Brittany tried to swallow the hoarseness in her throat “We went out for burgers, Nick, and talked until midnight. But you never touched my hair that night.”
“I was imagining it the whole time, savoring the moment, enjoying the anticipation.” He reached up and threaded his fingers through the hair at her ear.
“It isn’t long anymore,” she whispered.
He closed his eyes. And she knew he was savoring again. A muscle convulsed in his throat and his lips parted. And then, as if he’d had all the savoring he could stand, he pulled her to him and covered her mouth with his.
His kiss was as familiar as the sound of her own name, his scent one that could never be bottled. She breathed it all the way to the bottom of her lungs, the scent of man and soap and cold winter air. Her own eyes drifted closed, her lips parting beneath his.
His mouth moved over hers like a man a long time denied. He’d always kissed her like this, even the first time. He’d swept her off her feet that night. And she’d let him. She didn’t blame him. And she didn’t blame herself.
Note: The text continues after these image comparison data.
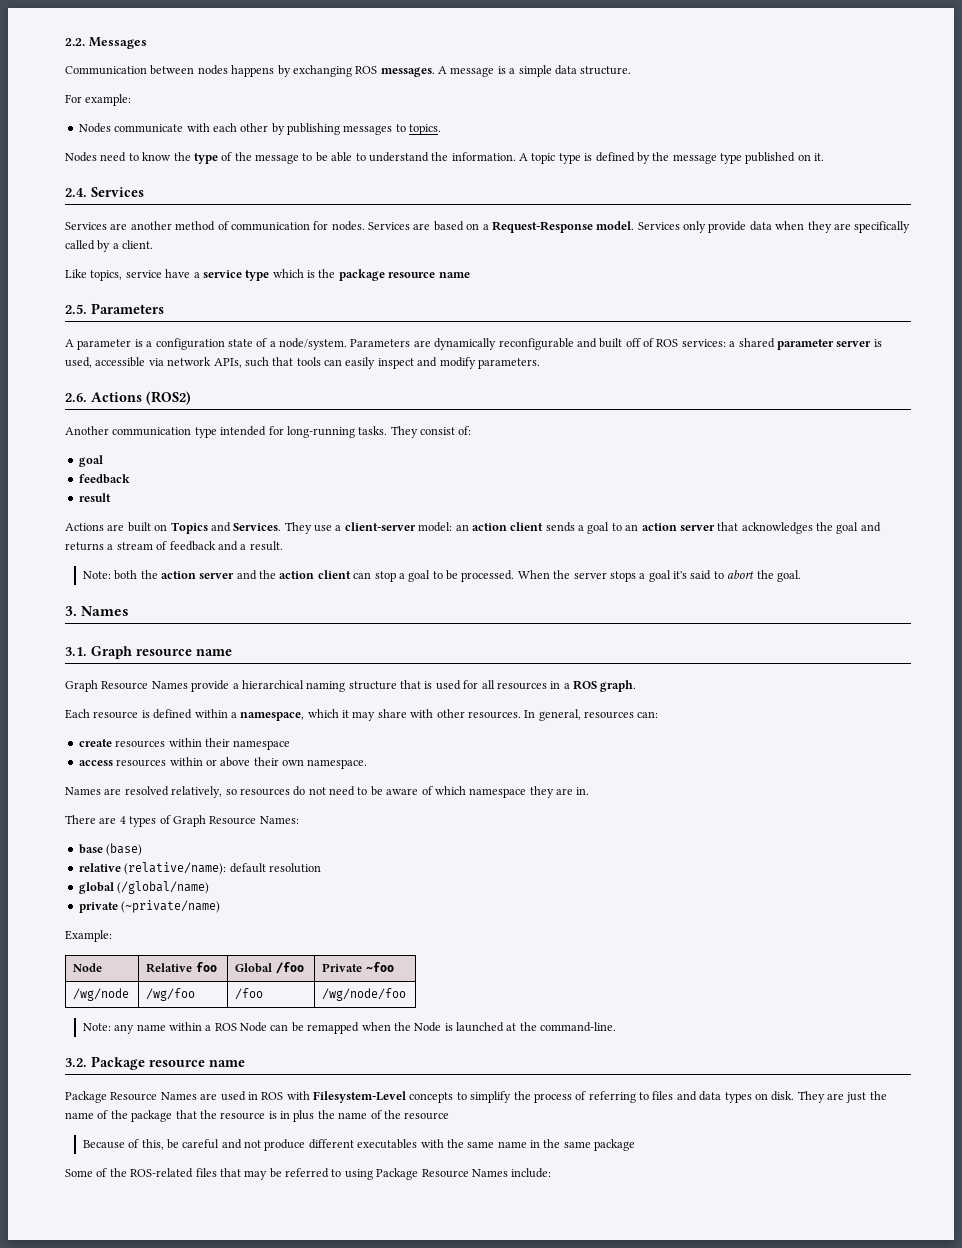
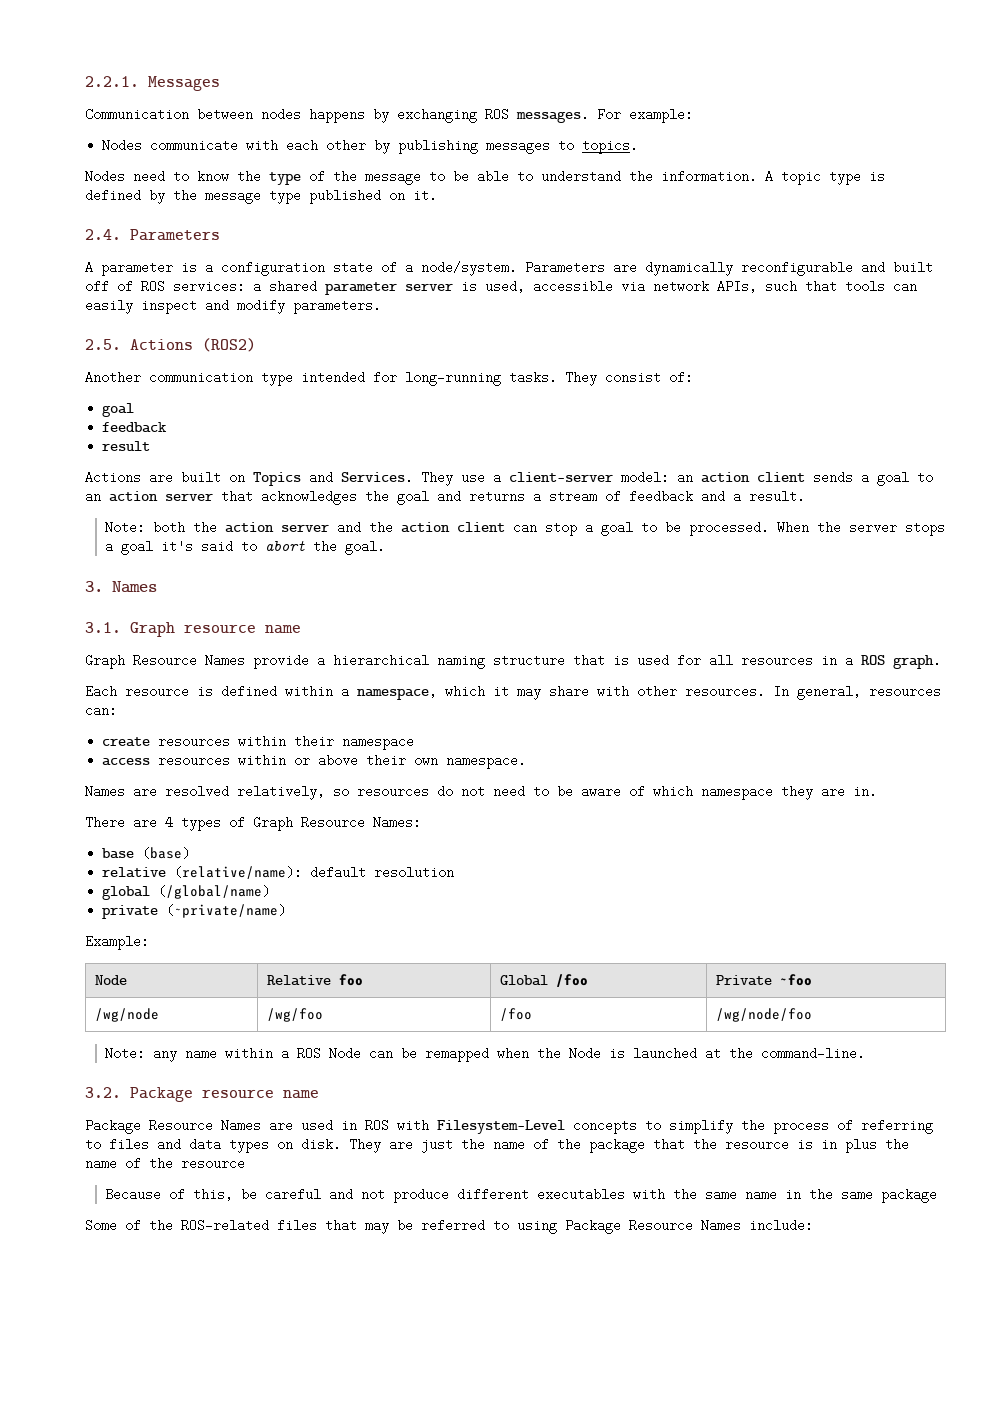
- 2.2. Messages
+ 2.2.1. Messages
- Communication between nodes happens by exchanging ROS messages. A message is a simple data structure.
- For example:
+ Communication between nodes happens by exchanging ROS messages. For example:
- 2.4. Services
- Services are another method of communication for nodes. Services are based on a Request-Response model. Services only provide data when they are specifically called by a client.
- Like topics, service have a service type which is the package resource name
- 2.5. Parameters
+ 2.4. Parameters
- 2.6. Actions (ROS2)
+ 2.5. Actions (ROS2)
She’d been a lonely girl in another new town, and he’d been a dark, brooding nineteen-year-old with a bad-boy smile and an amazingly kind heart. She’d been hopelessly in love with him. Also hopelessly naive. She’d latched on to him for stability, when she should have been nurturing her own fledgling strength.
She was older now and wiser and, God help her, stronger. Strong enough to put an end to what was happening between them before it burned out of control.
He groaned what sounded like her name. Deepening the kiss, he wrapped his arms around her back, molding her to every hard inch of him. Even as she sighed his name she knew what she had to do. She shuddered, turning her face an inch and then two. Sucking in a ragged breath of air, she straightened her spine and let her arms fall away from his waist.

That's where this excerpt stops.